Update README.md

4bc806a verified 5 months ago

2.45 kB

base_model: ogulcanakca/whisper-small-tr
base_model_relation: quantized
language:
  - tr
license: cc0-1.0
tags:
  - ctranslate2
  - faster-whisper
  - int8
  - automatic-speech-recognition
  - robust-speech
  - quantization
  - whisper
spaces:
  - ogulcanakca/turkish-asr-demo
widget:
  - src: >-
      https://drive.google.com/file/d/1fgb1yOwXSba17HtLMIbcLh79j9nMtQzH/view?usp=sharing
    example_title: Sample Speech (Common Voice)
  - text: Use the Space demo above to test the model.
    example_title: Information
model-index:
  - name: faster-whisper-small-tr
    results:
      - task:
          name: Automatic Speech Recognition
          type: automatic-speech-recognition
        metrics:
          - name: Real Time Factor (Speedup)
            type: rtf
            value: 19.21

Faster Whisper Small Turkish (INT8 Quantized)

This model is an optimized CTranslate2 (INT8) conversion of the robust Turkish ASR model ogulcanakca/whisper-small-tr.

Performance Benchmarks

The model was benchmarked against the original Hugging Face Transformers implementation on an NVIDIA A100 GPU.

Model Format	Precision	Inference Time (Avg)	Speedup Factor
Original PyTorch	FP16	10.35 sec	1x (Baseline)
Faster-Whisper	INT8	0.54 sec	19.2x Faster

Note: Benchmarks were conducted on a standard Common Voice audio sample.

Usage

To use this model, you need the faster-whisper library.

pip install faster-whisper

from faster_whisper import WhisperModel

model_id = "ogulcanakca/faster-whisper-small-tr"

# Run on GPU with INT8
model = WhisperModel(model_id, device="cuda", compute_type="int8")

# or Run on CPU with INT8 (High performance on CPU too!)
# model = WhisperModel(model_id, device="cpu", compute_type="int8")

segments, info = model.transcribe("audio.mp3", beam_size=5, language="tr")

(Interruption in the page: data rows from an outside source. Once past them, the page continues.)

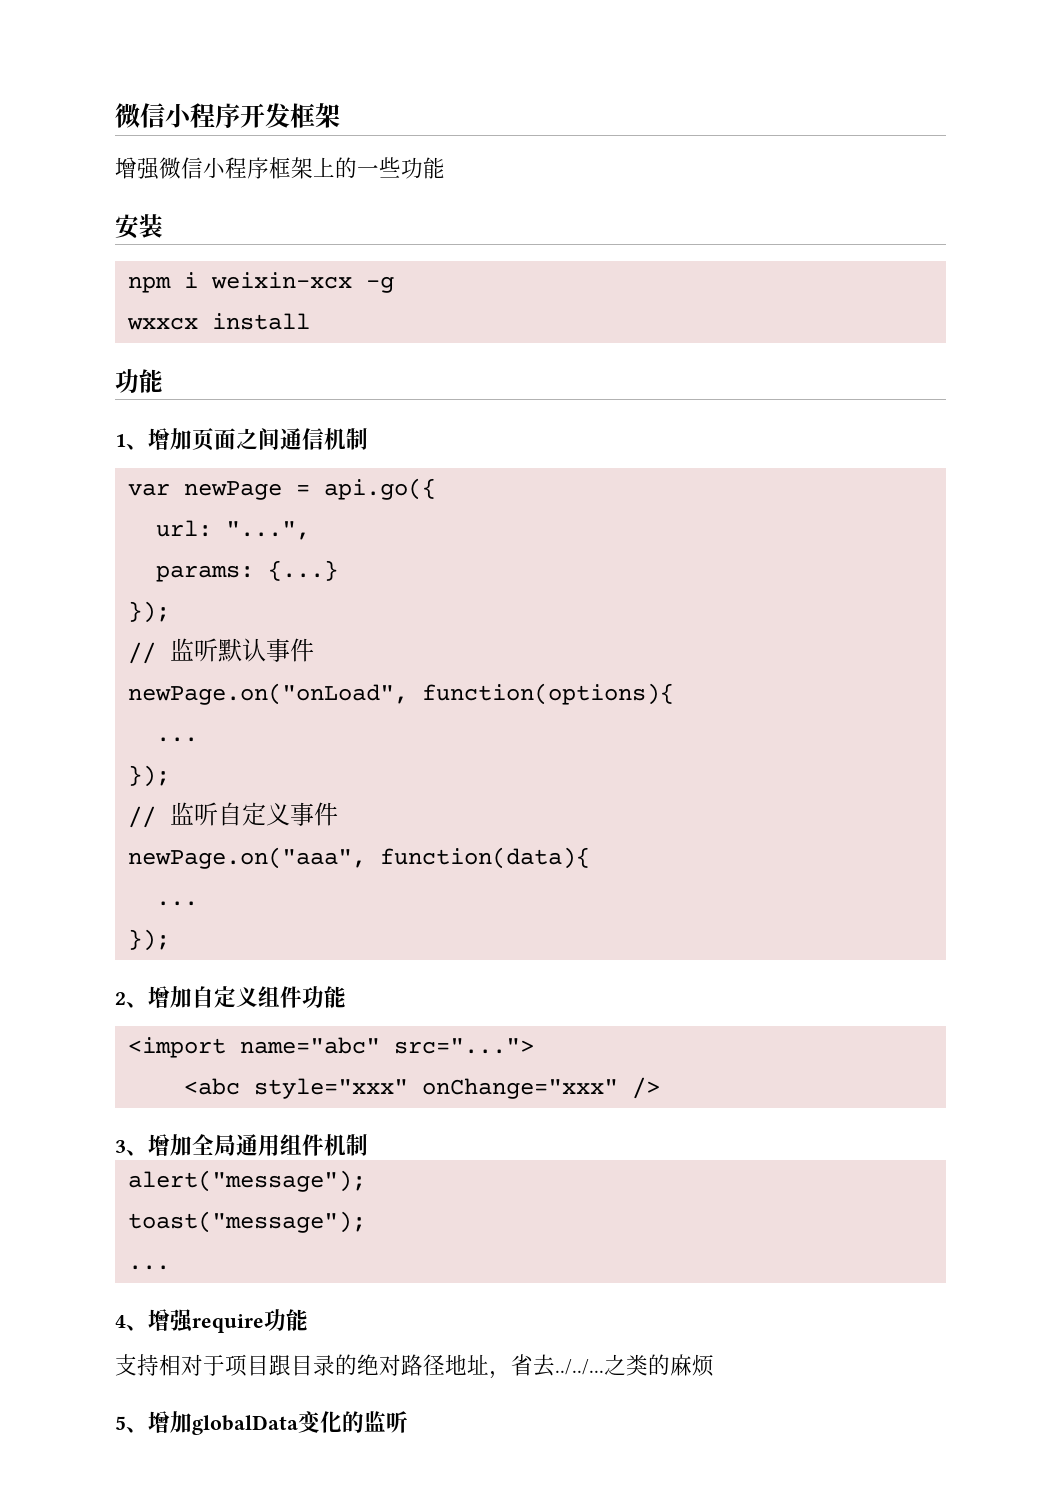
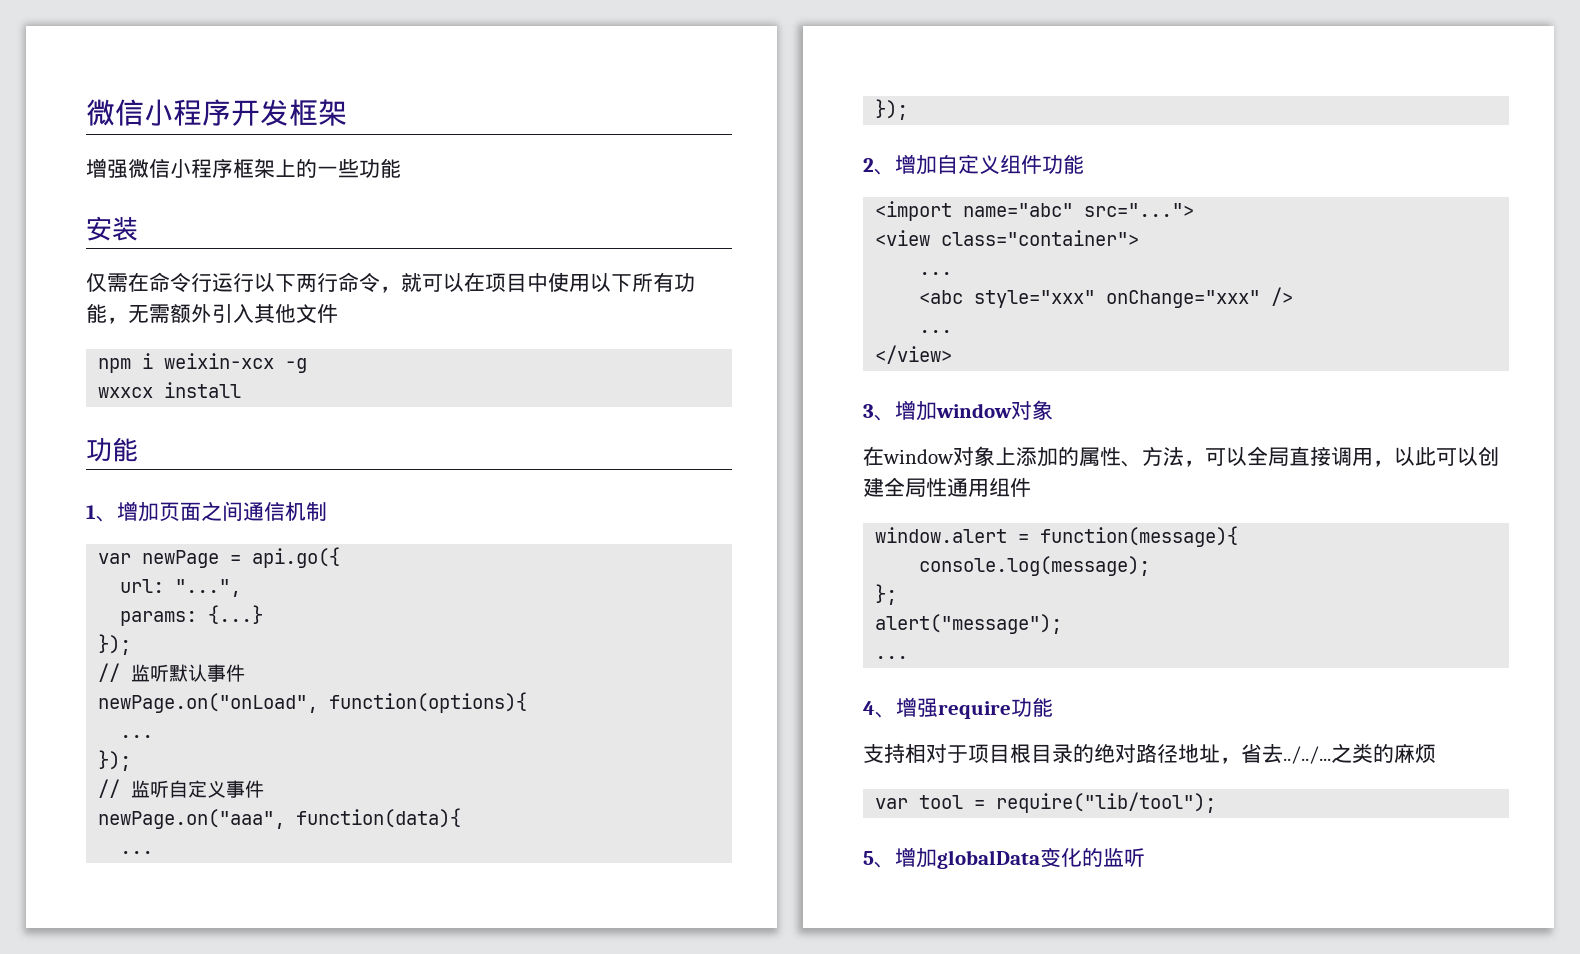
(163, 226) none -> [86,272,695,293] [86,303,338,324] // 仅需在命令行运行以下两行命令，就可以在项目中使用以下所有功能，无需额外引入其他文件
(534, 1046) none -> [875,230,1140,246] [919,272,953,275] // <view class="container"> // ...
(660, 1088) none -> [919,330,953,333] [875,345,953,364] // ... // </view>
[192,1134,368,1156] 全局通用组件机制 -> [936,400,1053,420] [863,446,1499,467] [863,477,1031,497] [875,526,1239,547] [919,556,1151,576] [875,584,898,605] window对象 // 在window对象上添加的属性、方法，可以全局直接调用，以此可以创建全局性通用组件 // window.alert = function(message){ // console.log(message); // };
[127,1211,366,1233] // toast("message"); -> (1063, 624) none
[269,1355,291,1376] 跟 -> [1010,744,1031,763] 根
(714, 1365) none -> [875,792,1217,813] // var tool = require("lib/tool");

print(f"Detected language '{info.language}' with probability {info.language_probability}")

for segment in segments:
    print(f"[{segment.start:.2f}s -> {segment.end:.2f}s] {segment.text}")

Model Details

Base Model: ogulcanakca/whisper-small-tr (Fine-tuned on Common Voice 23.0 with JIT Augmentation)
Quantization: 8-bit Integer (INT8)
Backend: CTranslate2
Objective: Low-latency real-time streaming and high-throughput batch processing.